Building Projects Buoy Zoning, Planning Offices
YOUNGSTOWN, Ohio – Kim Mascarella likes what she sees throughout Howland Township.
Mercy Health-Youngstown just broke round on the Howland Medical Center on state Route 46. South on 46 near the Eastwood Mall Complex, StoneBridge Grill & Tavern is building its second restaurant, a 7,500-square-foot structure with a patio.
Further, the township planning director reports, industrial supplier Fastenal Co. has submitted plans to build in the Golden Triangle. “They’re going to be demolishing the old gas station that’s there and erecting an 8,100-square-foot wholesale facility,” she says. “That’s a big improvement for the corner.”
Activity such as this has planning and zoning officers in Trumbull and Mahoning counties optimistic.
“We seem to be generally increasing” in terms of the number of permits and size of projects, says Michael Sliwinski, chief building inspector for Trumbull County.
So far this year, 291 permits for various phases of commercial work – from construction and demolition to fire alarms and electrical work – totaling $39.7 million have been issued in Trumbull County. That compares with 213 permits for $15.4 million the first five months of 2015.
In Howland, permits year-to-date have been issued for projects with a total valuation of $14.6 million. That compares to just over $1.5 million for the same period in 2015.
“It’s a dramatic increase,” Mascarella says. “Even taking out Mercy Health … we’re still tracking at a higher valuation than last year.” The shell of the $14.5-million medical center, without the cost of medical equipment that will be installed, is valued at $9 million.
Other projects include Aldi Inc.’s 3,500-square-foot expansion of its store on Route 46, she says. Among the projects for which plans haven’t been submitted are a 10,000-square-foot expansion by Flex Strut Inc. and an 88,000-square-foot senior living project in the “very early stages.”
“Howland seems to be the place where people want to set up shop,” Mascarella says. “They’re looking at our demographics. They’re looking at our traffic patterns.”
As of mid-May in Mahoning County, 274 permits have been issued for projects that total just under $53 million.

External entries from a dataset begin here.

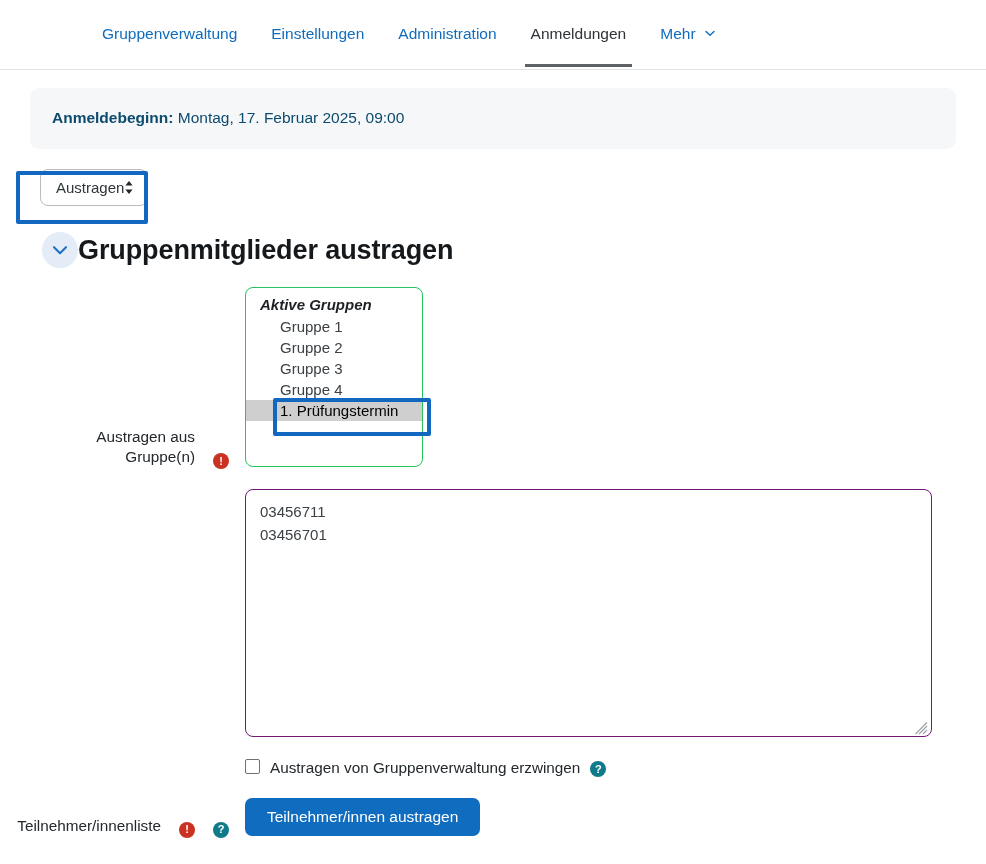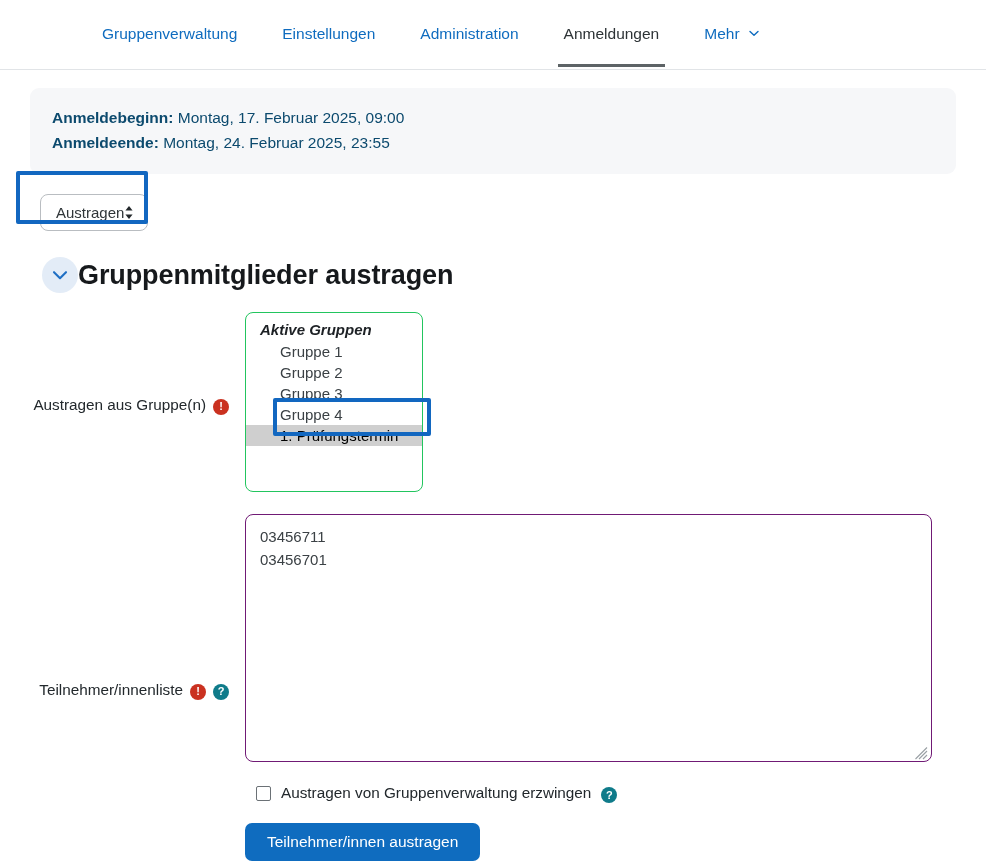--- a/index.html
+++ b/index.html
@@ -17,21 +17,21 @@
     overflow: hidden;
     position: relative;
   }
 
   
   .navbar {
     height: 69px;
     display: flex;
     align-items: center;
     padding-left: 88px;
-    gap: 17px;
+    gap: 6px;
   }
   .nav-tab {
     position: relative;
     font-size: 15.5px;
     color: #0f6cbf;
     padding: 24px 14px 25px 14px;
     cursor: pointer;
     white-space: nowrap;
     line-height: 1;
   }
@@ -146,23 +146,23 @@
   }
   .form-label {
     width: 215px;
     flex: 0 0 215px;
     text-align: right;
     padding-right: 16px;
     padding-top: 5px;
     font-size: 15.3px;
     color: #22282c;
     display: flex;
-    align-items: center;
+    align-items: flex-end;
     justify-content: flex-end;
-    gap: 7px;
+    gap: 18px;
     line-height: 1.3;
   }
   .form-field { flex: 1 1 auto; }
 
   .req-icon {
     display: inline-flex;
     align-items: center;
     justify-content: center;
     width: 16px;
     height: 16px;
@@ -256,24 +256,24 @@
     right: 4px;
     bottom: 3px;
     width: 13px;
     height: 13px;
     pointer-events: none;
   }
 
   
   .check-row {
     display: flex;
-    align-items: center;
+    align-items: flex-start;
     gap: 10px;
     margin-top: 22px;
-    margin-left: 11px;
+    margin-left: 0;
     font-size: 15.3px;
     color: #22282c;
   }
   .checkbox {
     width: 15px;
     height: 15px;
     border: 1px solid #6b7176;
     border-radius: 2px;
     background: #fff;
     cursor: pointer;
@@ -320,24 +320,20 @@
   </div>
 </nav>
 <div class="nav-rule"></div>
 
 <div class="content">
 
   <div class="info-box">
     <div>
       <b>Anmeldebeginn:</b>
       <span>Montag, 17. Februar 2025, 09:00</span>
-    </div>
-    <div>
-      <b>Anmeldeende:</b>
-      <span>Montag, 24. Februar 2025, 23:55</span>
     </div>
   </div>
 
   <div class="action-select-wrap">
     <div class="action-select">
       <span>Austragen</span>
       <span class="select-arrows">
         <svg width="10" height="15" viewBox="0 0 10 15">
             <path d="M5 1 L8.6 5.4 L1.4 5.4 Z" fill="#23282b"></path>
             <path d="M5 14 L8.6 9.6 L1.4 9.6 Z" fill="#23282b"></path>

A year earlier, 251 permits totaling just under $56 million had been issued.
In Boardman Township, Marilyn Kenner, assistant zoning inspector, is upbeat about developments there.
“We’re starting to see a lot more activity and a lot more rebuilding and retrofitting old parcels into new businesses,” Kenner says.

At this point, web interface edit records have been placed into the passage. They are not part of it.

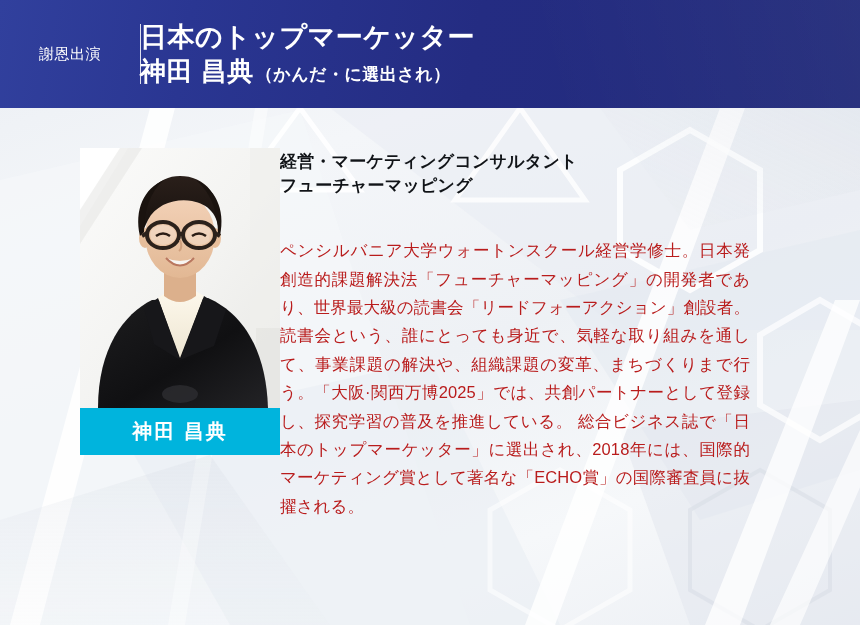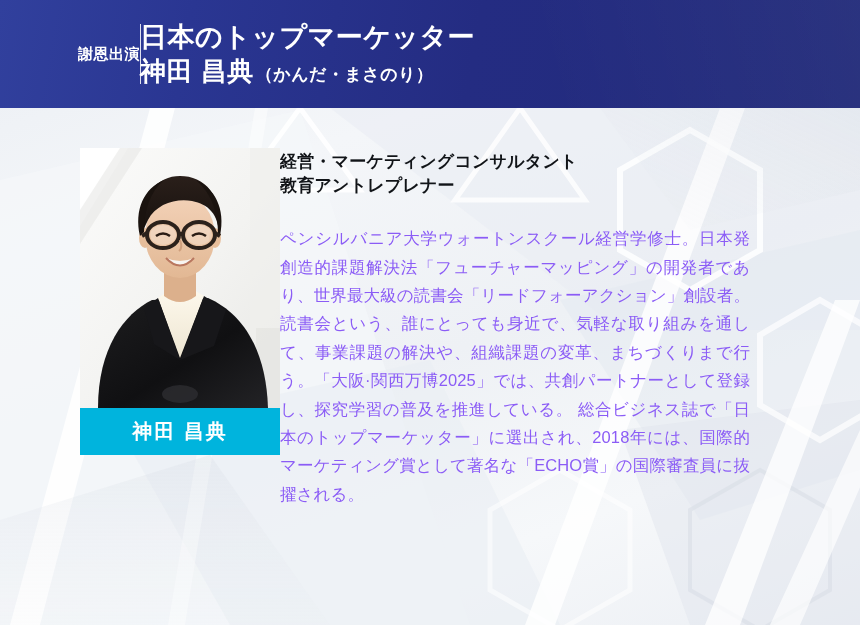--- a/index.html
+++ b/index.html
@@ -56,24 +56,24 @@
     position: absolute;
     top: 0; left: 0;
     width: 860px; height: 108px;
     background: linear-gradient(255deg, rgba(255,255,255,0.045) 0%, rgba(255,255,255,0) 38%);
     pointer-events: none;
   }
 
   .header-kicker {
     width: 140px;
     flex: 0 0 140px;
-    text-align: right;
+    text-align: center;
     color: #ffffff;
     font-size: 15px;
-    font-weight: 700;
+    font-weight: 400;
     letter-spacing: 0.5px;
     position: relative;
     z-index: 2;
   }
 
   .header-divider {
     position: absolute;
     left: 140px;
     top: 24px;
     width: 1px;
@@ -160,33 +160,33 @@
     letter-spacing: 2px;
   }
 
   .text-col {
     flex: 1 1 auto;
     padding-top: 42px;
     padding-right: 80px;
   }
 
   .roles {
-    margin-bottom: 26px;
+    margin-bottom: 38px;
   }
 
   .role-line {
     color: #111418;
     font-size: 17px;
     font-weight: 700;
     line-height: 1.42;
     letter-spacing: 0.2px;
   }
 
   .bio {
-    color: #8b5cf6;
+    color: #b91c1c;
     font-size: 16.5px;
     line-height: 1.72;
     letter-spacing: 0.1px;
     text-align: justify;
     max-width: 470px;
   }
 </style>
 </head>
 <body>
 
@@ -238,21 +238,21 @@
   </div>
 
   <div class="header">
     <div class="header-sheen"></div>
     <div class="header-kicker">謝恩出演</div>
     <div class="header-divider"></div>
     <div class="header-titles">
       <div class="header-line1">日本のトップマーケッター</div>
       <div class="header-line2">
         <span>神田 昌典</span>
-        <span class="header-reading">（かんだ・まさのり）</span>
+        <span class="header-reading">（かんだ・に選出され）</span>
       </div>
     </div>
   </div>
 
   <div class="content">
 
     <div class="photo-col">
       <div class="photo-frame">
 
         <div class="portrait">
@@ -331,19 +331,19 @@
 
         <div class="nameplate">
           <span class="nameplate-text">神田 昌典</span>
         </div>
       </div>
     </div>
 
     <div class="text-col">
       <div class="roles">
         <div class="role-line">経営・マーケティングコンサルタント</div>
-        <div class="role-line">教育アントレプレナー</div>
+        <div class="role-line">フューチャーマッピング</div>
       </div>
       <div class="bio">ペンシルバニア大学ウォートンスクール経営学修士。日本発創造的課題解決法「フューチャーマッピング」の開発者であり、世界最大級の読書会「リードフォーアクション」創設者。読書会という、誰にとっても身近で、気軽な取り組みを通して、事業課題の解決や、組織課題の変革、まちづくりまで行う。「大阪·関西万博2025」では、共創パートナーとして登録し、探究学習の普及を推進している。 総合ビジネス誌で「日本のトップマーケッター」に選出され、2018年には、国際的マーケティング賞として著名な「ECHO賞」の国際審査員に抜擢される。</div>
     </div>
 
   </div>
 </div>
 
 </body></html>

Projects underway are the $1.2 million electrical trades training center on Western Reserve Road at Southern Boulevard, a Muscle Connection on South Avenue, a Panda Express at South Avenue and Windham Court, renovation of the Arby’s restaurant on U.S. Route 224 and a stand-alone Dunkin’ Donuts at Tiffany South.
“I don’t know if it’s the economy is better or if it’s easier to get loan money, but we’re happy to see the reinvestment into Boardman Township,” Kenner remarks.
Permits issued in Austintown Township include one to expand the smoking area at Hollywood Gaming at Mahoning Valley Race Course, reports zoning inspector Darren Crivelli. That project is valued at $850,000.
Activity in the township this year is “probably about the same” as last year, Crivelli says. “There are some prospects out there on Mahoning Avenue.”
The company that owns the Meijer chain is conducting due diligence on the former Austintown Middle School building, 5800 Mahoning Ave., that it purchased earlier this year. “They do like the site,” he says.
Other potential projects include a Dunkin’ Donuts on South Raccoon Road and a Sheetz service station on Route 46 near the Interstate 80 interchange.
Pictured: Construction worker fastens the ceremonial beam at the site of Akron Childrens Hospital’s expansion project in Boardman.